### Code change snippets
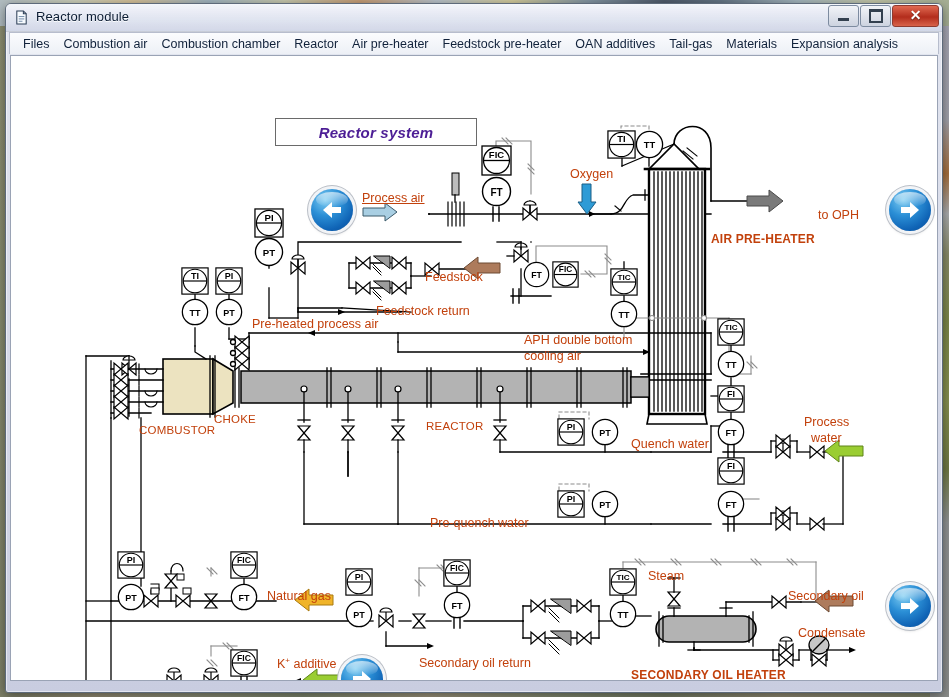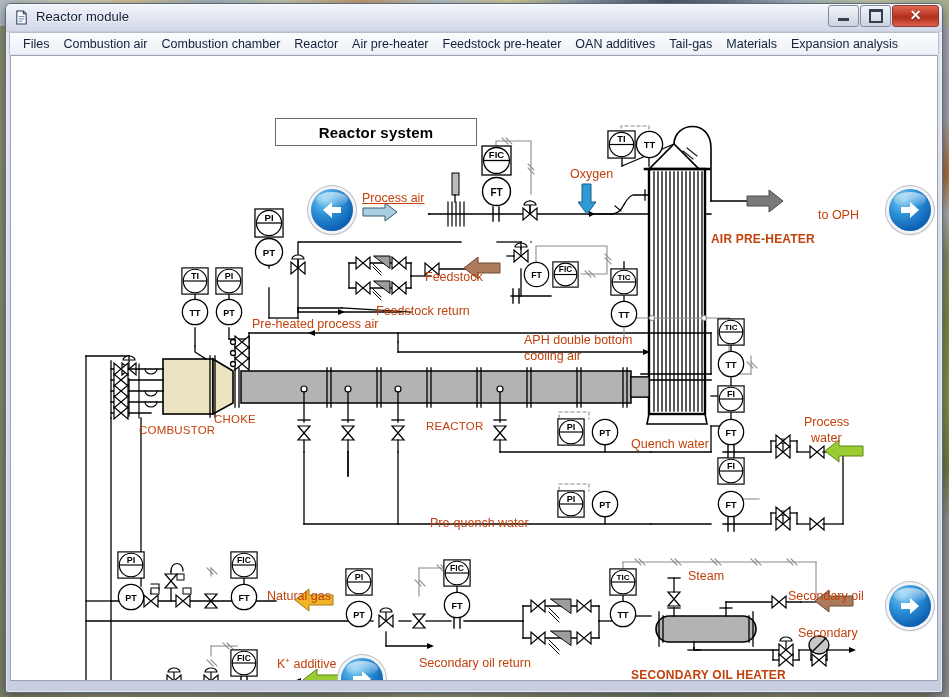--- a/index.html
+++ b/index.html
@@ -60,21 +60,21 @@
   #canvaswrap{position:absolute;left:4px;top:51px;right:4px;bottom:11px;
     background:#fff;border:1px solid #9aa3b5;overflow:hidden;}
   #canvas{position:absolute;left:0;top:0;width:930px;height:625px;}
 
   
   .lbl{position:absolute;font-size:12.5px;color:#c2410c;white-space:nowrap;line-height:1;}
   .lbl.b{font-weight:bold;font-size:12px;letter-spacing:.2px;}
   .lbl.eq{font-size:11.5px;letter-spacing:.2px;}
   #title-box{position:absolute;left:264px;top:62px;width:200px;height:26px;
     border:1px solid #6a6a6a;background:#fff;display:flex;align-items:center;justify-content:center;}
-  #title-box span{color:#000000;font-weight:bold;font-size:15px;letter-spacing:.2px;}
+  #title-box span{color:#4c1d95;font-weight:bold;font-size:15px;letter-spacing:.2px;font-style:italic;}
 
   .navbtn{position:absolute;width:42px;height:42px;border-radius:50%;
     background:
       radial-gradient(circle at 34% 26%,#7fcdf2 0%,#2b8fd6 38%,#0f63b5 72%,#0a4d92 100%);
     box-shadow:0 0 0 3px #f2f4f7,0 0 0 4px #b9bec6,0 2px 4px rgba(0,0,0,.4);
     display:flex;align-items:center;justify-content:center;}
   .navbtn:after{content:"";position:absolute;left:5px;top:3px;width:32px;height:15px;border-radius:50%;
     background:linear-gradient(180deg,rgba(255,255,255,.62),rgba(255,255,255,0));}
   .navbtn svg{position:relative;z-index:2;}
 </style>
@@ -914,23 +914,23 @@
     <div class="lbl eq" style="left:203px;top:358px;">CHOKE</div>
     <div class="lbl eq" style="left:415px;top:365px;">REACTOR</div>
     <div class="lbl" style="left:620px;top:382px;">Quench water</div>
     <div class="lbl" style="left:419px;top:461px;">Pre-quench water</div>
     <div class="lbl" style="left:793px;top:360px;">Process</div>
     <div class="lbl" style="left:800px;top:376px;">water</div>
     <div class="lbl" style="left:256px;top:534px;">Natural gas</div>
     <div class="lbl" style="left:266px;top:601px;"><span>K</span><sup style="font-size:8px;">+</sup><span> additive</span></div>
 
     <div class="lbl" style="left:408px;top:601px;">Secondary oil return</div>
-    <div class="lbl" style="left:637px;top:514px;margin-left:40px;">Steam</div>
+    <div class="lbl" style="left:637px;top:514px;">Steam</div>
     <div class="lbl" style="left:777px;top:534px;">Secondary oil</div>
-    <div class="lbl" style="left:787px;top:571px;">Secondary</div>
+    <div class="lbl" style="left:787px;top:571px;">Condensate</div>
     <div class="lbl b" style="left:620px;top:613px;">SECONDARY OIL HEATER</div>
 
     <div class="navbtn" style="left:300px;top:133px;">
       <svg width="24" height="24" viewBox="0 0 24 24">
         <path d="M21,9 h-9 v-5 l-9,8 l9,8 v-5 h9 z" fill="#fff"></path>
       </svg>
     </div>
     <div class="navbtn" style="left:878px;top:133px;">
       <svg width="24" height="24" viewBox="0 0 24 24">
         <path d="M3,9 h9 v-5 l9,8 l-9,8 v-5 h-9 z" fill="#fff"></path>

### Work request
All lines from the one containing "h-9 v-5 l-9,8" to the end of the data above are to be set down exactly; no others belong in the answer.

### Response
         <path d="M21,9 h-9 v-5 l-9,8 l9,8 v-5 h9 z" fill="#fff"></path>
       </svg>
     </div>
     <div class="navbtn" style="left:878px;top:133px;">
       <svg width="24" height="24" viewBox="0 0 24 24">
         <path d="M3,9 h9 v-5 l9,8 l-9,8 v-5 h-9 z" fill="#fff"></path>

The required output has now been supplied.